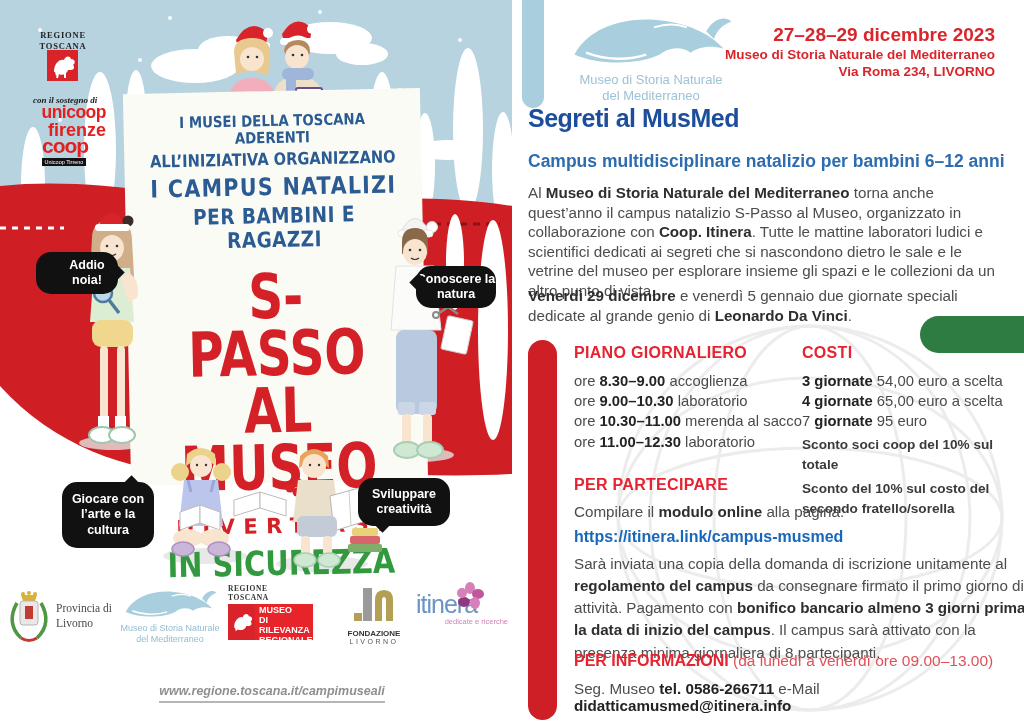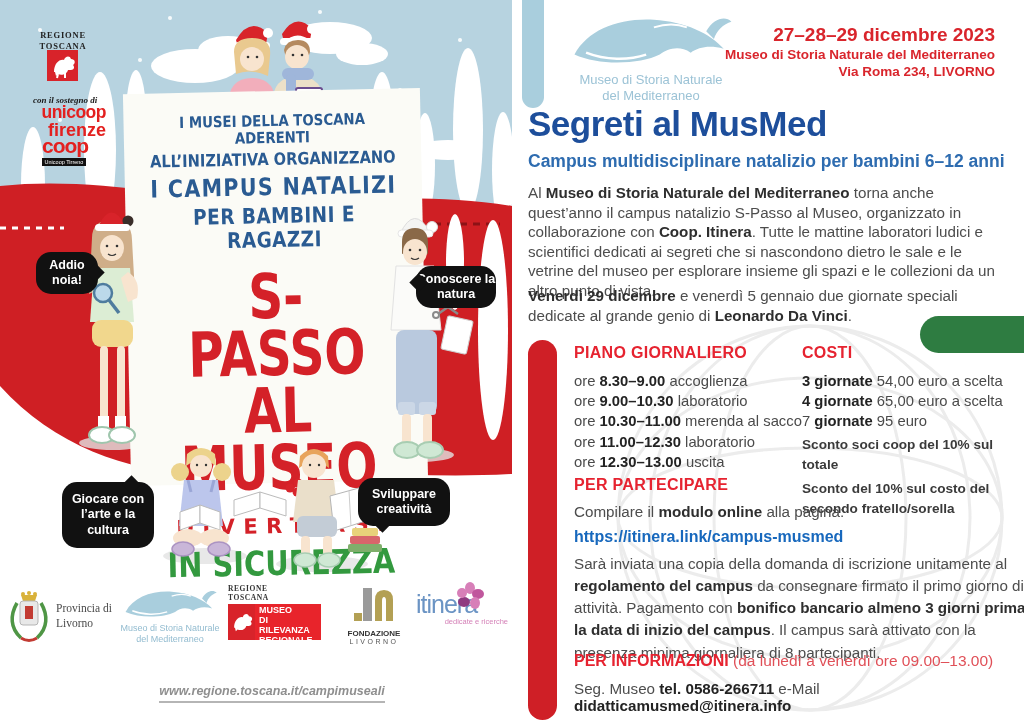--- a/index.html
+++ b/index.html
@@ -97,7 +97,7 @@
   #rp-header{position:absolute;right:29px;top:24px;text-align:right;color:#d9252c;z-index:1;}
   #rp-header .dt{font-size:19px;font-weight:bold;line-height:1.2;}
   #rp-header .ad{font-size:13.5px;font-weight:bold;line-height:1.25;}
-  #rp-title{position:absolute;left:16px;top:104px;font-size:35px;font-weight:bold;
+  #rp-title{position:absolute;left:16px;top:104px;font-size:25px;font-weight:bold;
     color:#1d4e9b;letter-spacing:-.5px;z-index:1;}
   #rp-subtitle{position:absolute;left:16px;top:151px;font-size:17.5px;font-weight:bold;
     color:#2e6cb0;z-index:1;}

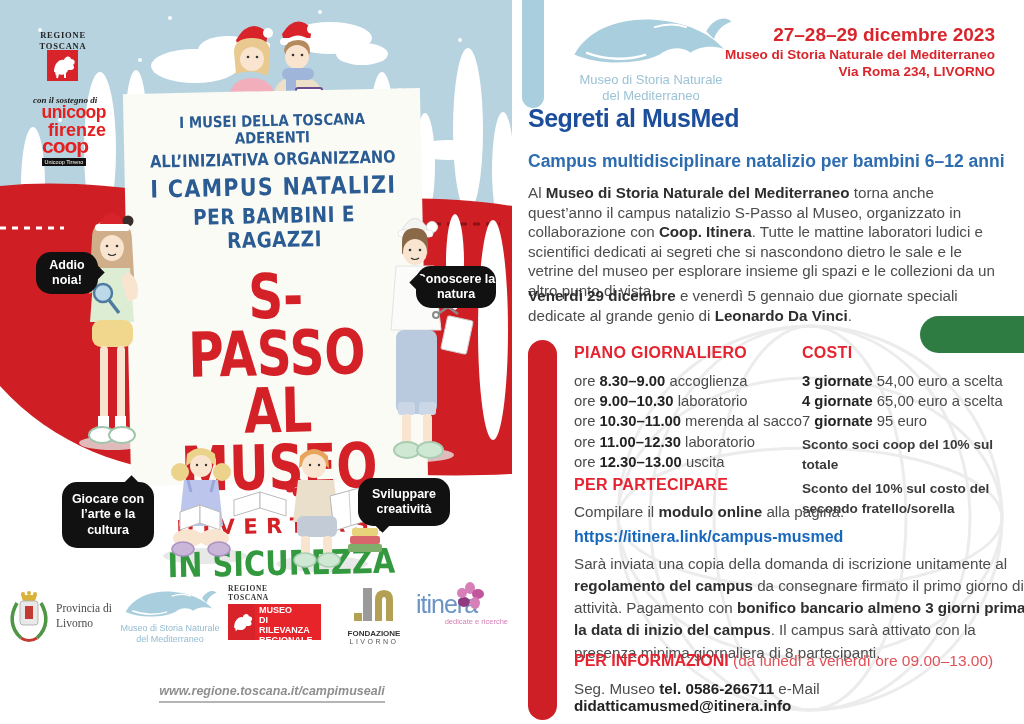--- a/index.html
+++ b/index.html
@@ -40,7 +40,7 @@
   .tail-l:after{left:-4px;top:10px;}
   .tail-tr:after{top:-4px;right:16px;}
   .tail-bl:after{bottom:-4px;left:18px;}
-  #bubble-addio{left:36px;top:252px;width:62px;height:42px;font-size:12.5px;}
+  #bubble-addio{left:36px;top:252px;width:62px;height:42px;font-size:12.5px;padding-left:20px;}
   #bubble-conoscere{left:416px;top:266px;width:80px;height:42px;font-size:12.5px;}
   #bubble-giocare{left:62px;top:482px;width:92px;height:66px;font-size:12.5px;}
   #bubble-sviluppare{left:358px;top:478px;width:92px;height:48px;font-size:12.5px;}

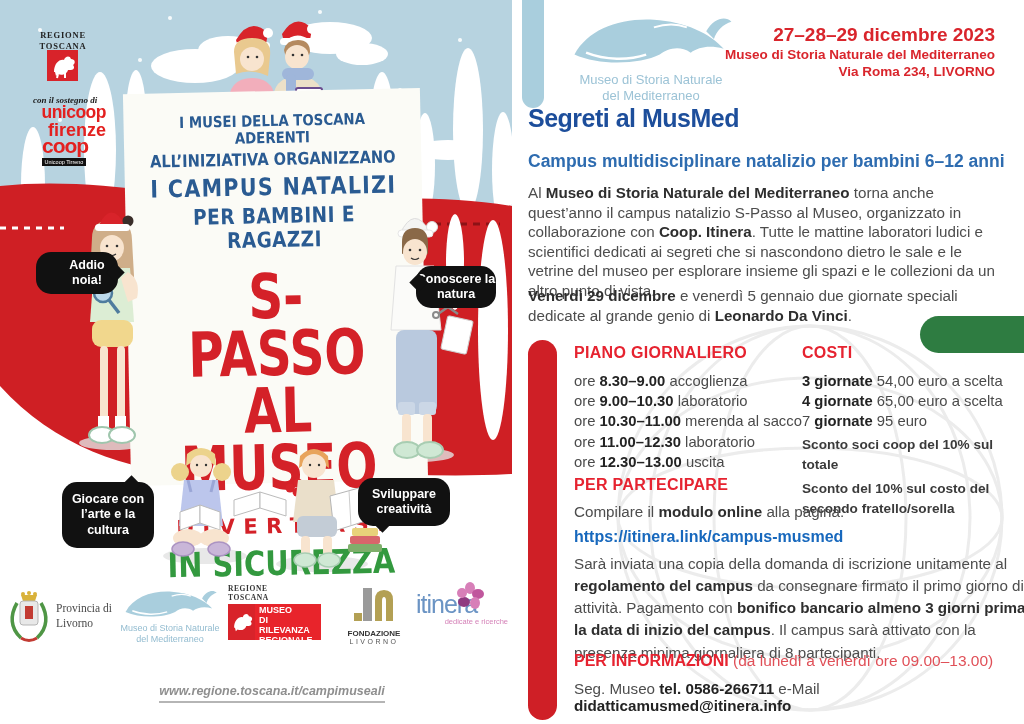--- a/index.html
+++ b/index.html
@@ -454,7 +454,6 @@
       <div class="sched-line"><span>ore </span><span class="seg-b">9.00–10.30</span><span> laboratorio</span></div>
       <div class="sched-line"><span>ore </span><span class="seg-b">10.30–11.00</span><span> merenda al sacco</span></div>
       <div class="sched-line"><span>ore </span><span class="seg-b">11.00–12.30</span><span> laboratorio</span></div>
-      <div class="sched-line"><span>ore </span><span class="seg-b">12.30–13.00</span><span> uscita</span></div>
     </div>
   </div>
 

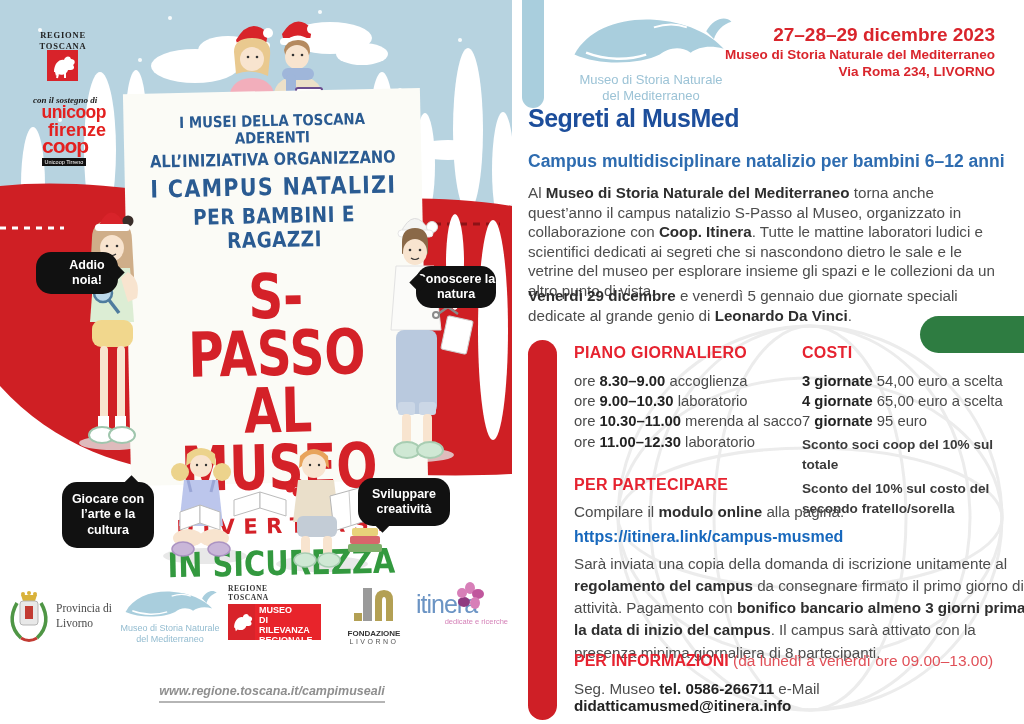--- a/index.html
+++ b/index.html
@@ -73,7 +73,7 @@
     letter-spacing:.6px;color:#333;line-height:1.2;font-weight:bold;}
   #p-regione .row{display:flex;margin-top:2px;}
   #p-regione .sq{width:27px;height:36px;background:#d8232a;}
-  #p-regione .bx{width:66px;height:36px;background:#e8242b;color:#fff;
+  #p-regione .bx{width:58px;height:36px;background:#e8242b;color:#fff;
     font-weight:bold;font-size:9px;line-height:1.1;padding:2px 0 0 4px;box-sizing:border-box;}
   #p-fondazione{left:338px;top:2px;display:block;text-align:center;width:72px;}
   #p-fondazione .f1{font-size:8px;font-weight:bold;color:#333;margin-top:1px;}

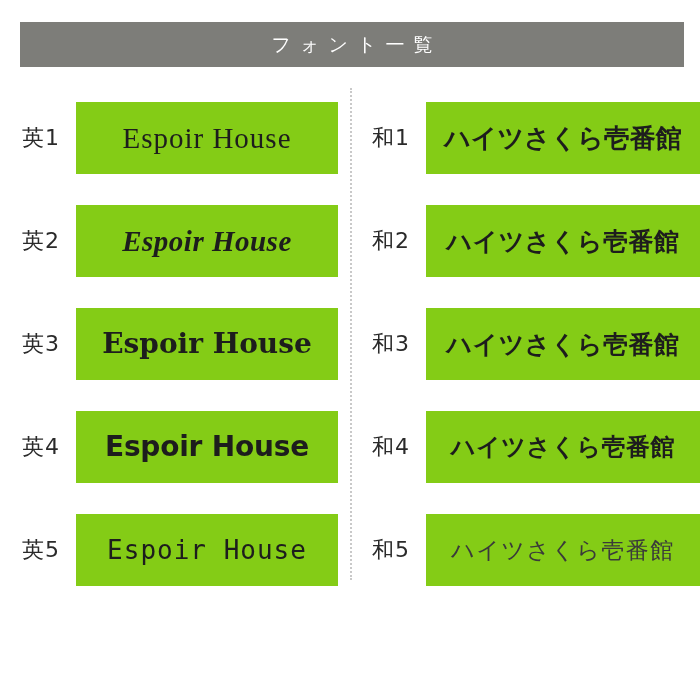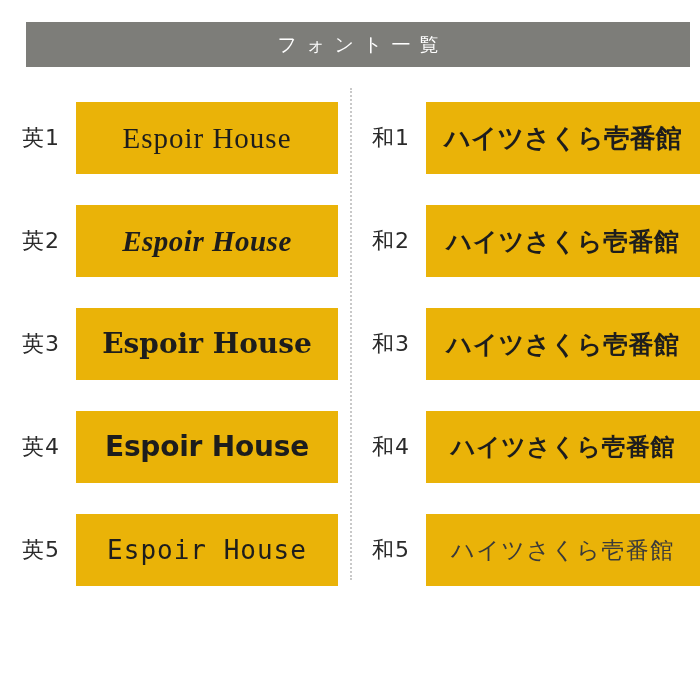--- a/index.html
+++ b/index.html
@@ -22,7 +22,7 @@
   }
   .header-bar {
     position: absolute;
-    left: 26px;
+    left: 20px;
     top: 22px;
     width: 664px;
     height: 45px;

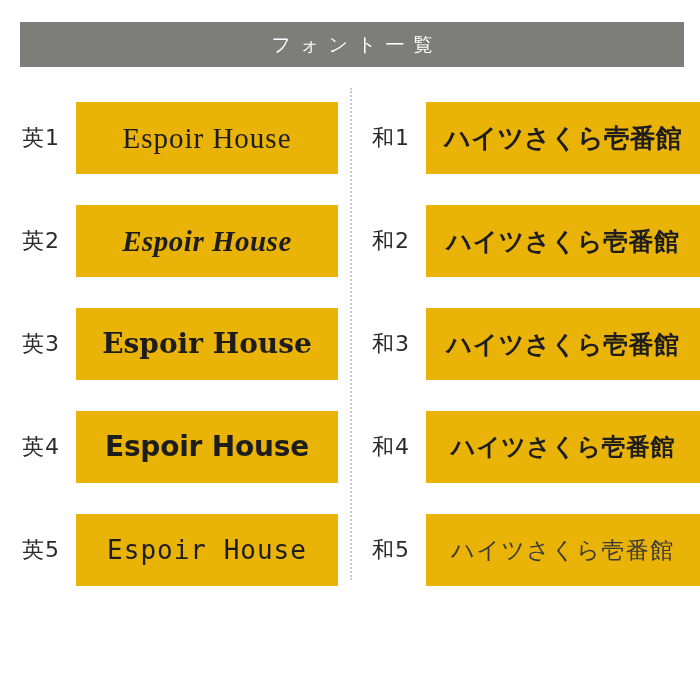--- a/index.html
+++ b/index.html
@@ -88,7 +88,7 @@
   .sample {
     flex: 1 1 auto;
     height: 72px;
-    background: #eab308;
+    background: #84cc16;
     display: flex;
     align-items: center;
     justify-content: center;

■ Task brief:
Among the records, find all lines that include the string "spacing" and return them.

■ Answer section:
     color:#1d4e9b;letter-spacing:-.5px;z-index:1;}
     letter-spacing:.6px;color:#333;line-height:1.2;font-weight:bold;}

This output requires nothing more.